Mariya hadn’t seen her brother in hospital and her mum said it was as if her elder brother simply vanished from her life.
Sameena, from Elderslie, Renfrewshire, said: “Even though there was a five-year age gap they went everywhere together and did everything together. When Ahmar was ill she didn’t see him in hospital because we actually thought he’d get better and come home.
“So for Mariya it was like he disappeared overnight, one minute he was there and the next he wasn’t.
“I did explain to her that she could ask me anything and she did ask questions. She came to the funeral and afterwards we tried to keep as much to a routine as possible. She actually coped better than I thought she might.”
The day after the funeral Sameena thought it was important for Mariya to return to school.
Sameena added: “Nothing was normal of course, but I wanted to try and keep some normality for her. Being able to see her friends and teachers was important. Her friends knew what had happened of course and didn’t go out of their way to ask but were there if Mariya wanted to talk about it.
“The more normal they were I think the more it helped her, chatting and playing games like they usually did. School was a good distraction for her.”
Sameena has been campaigning for bereavement education to be made compulsory in the school curriculum in Scotland and added: “Having actually been through it with my own family, children do need to know about this and we need to talk about it.
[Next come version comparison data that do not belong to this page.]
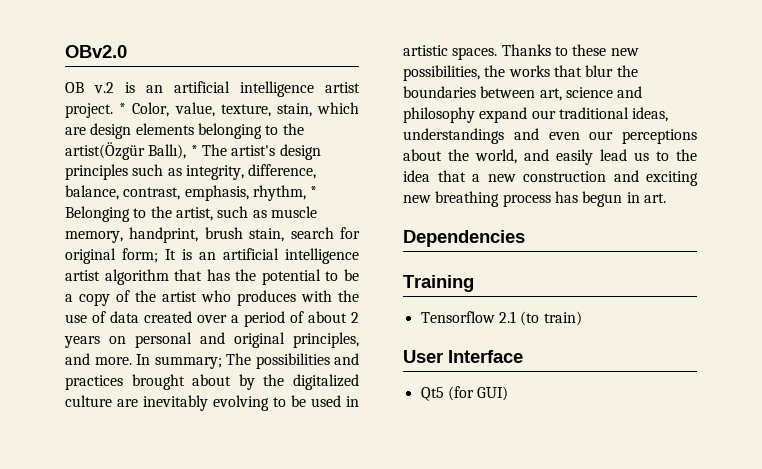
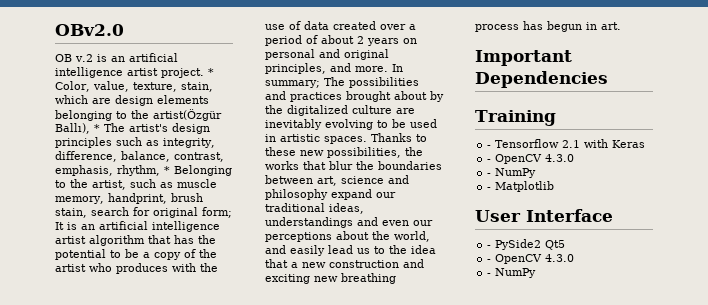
(666, 198) none -> [475,50,572,66] Important
(474, 283) none -> [487,145,492,148] -
[520,311,582,326] (to train) -> [584,139,646,148] [487,154,575,164] [487,168,537,178] [487,181,555,192] with Keras // - OpenCV 4.3.0 // - NumPy // - Matplotlib
(523, 356) none -> [487,239,542,250] - PySide2
[447,386,509,401] (for GUI) -> [487,254,575,264] [487,268,537,278] // - OpenCV 4.3.0 // - NumPy

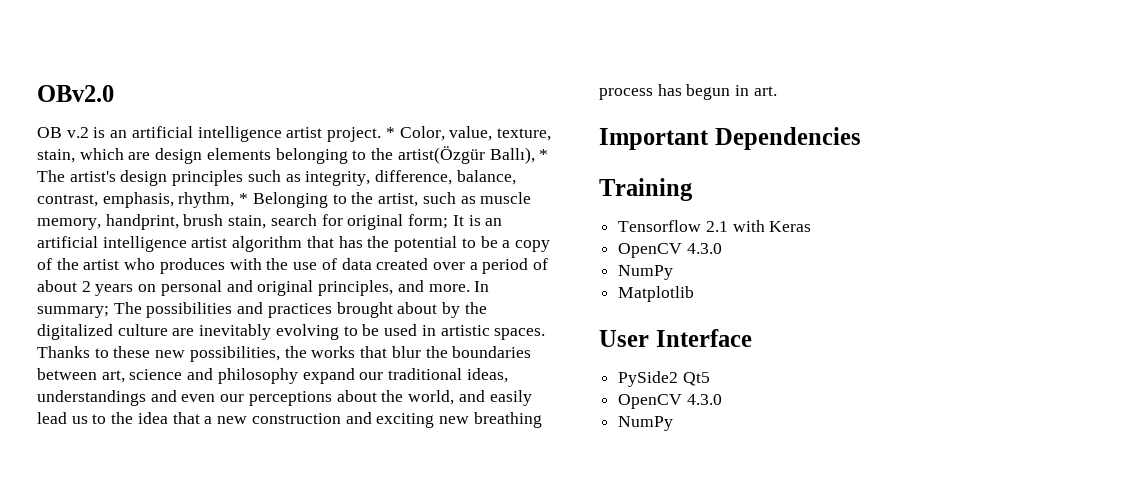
[487,145,492,148] - -> (693, 189) none
[487,154,575,164] [487,173,492,176] - OpenCV 4.3.0 // - -> [618,243,722,258] OpenCV 4.3.0 //
[487,187,492,190] - -> (674, 272) none
[487,245,492,248] - -> (752, 338) none
[487,254,575,264] [487,273,492,276] - OpenCV 4.3.0 // - -> [618,394,722,409] OpenCV 4.3.0 //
“So may children suffer bereavement and I think there should be something in every school to help them understand it and process it all. “
Sameena says that three years on, Ahmar is still very much part of the conversation at home, especially as the family has a new addition with the birth of her two-year-old son Mohammad Ayaan, who never got to meet his brother.
She said: “I’ve always made a point of talking about Ahmar. Initially, Mariya didn’t talk much about him, but as she’s getting older she’s talking more. It’s important that she knows that she had this brother, he existed and was part of our lives. In a way, we feel that he’s always around.
“Ahmar was a straight-A student and wanted to be a doctor and it’s difficult to see his friends and think of all the things he should be doing. I know if he’d lived he would have done great things.”
After Ahmar died, Sameena launched a charity called Another Star in the Sky and has raised £14,000 in her son’s name to research AVM and other similar conditions.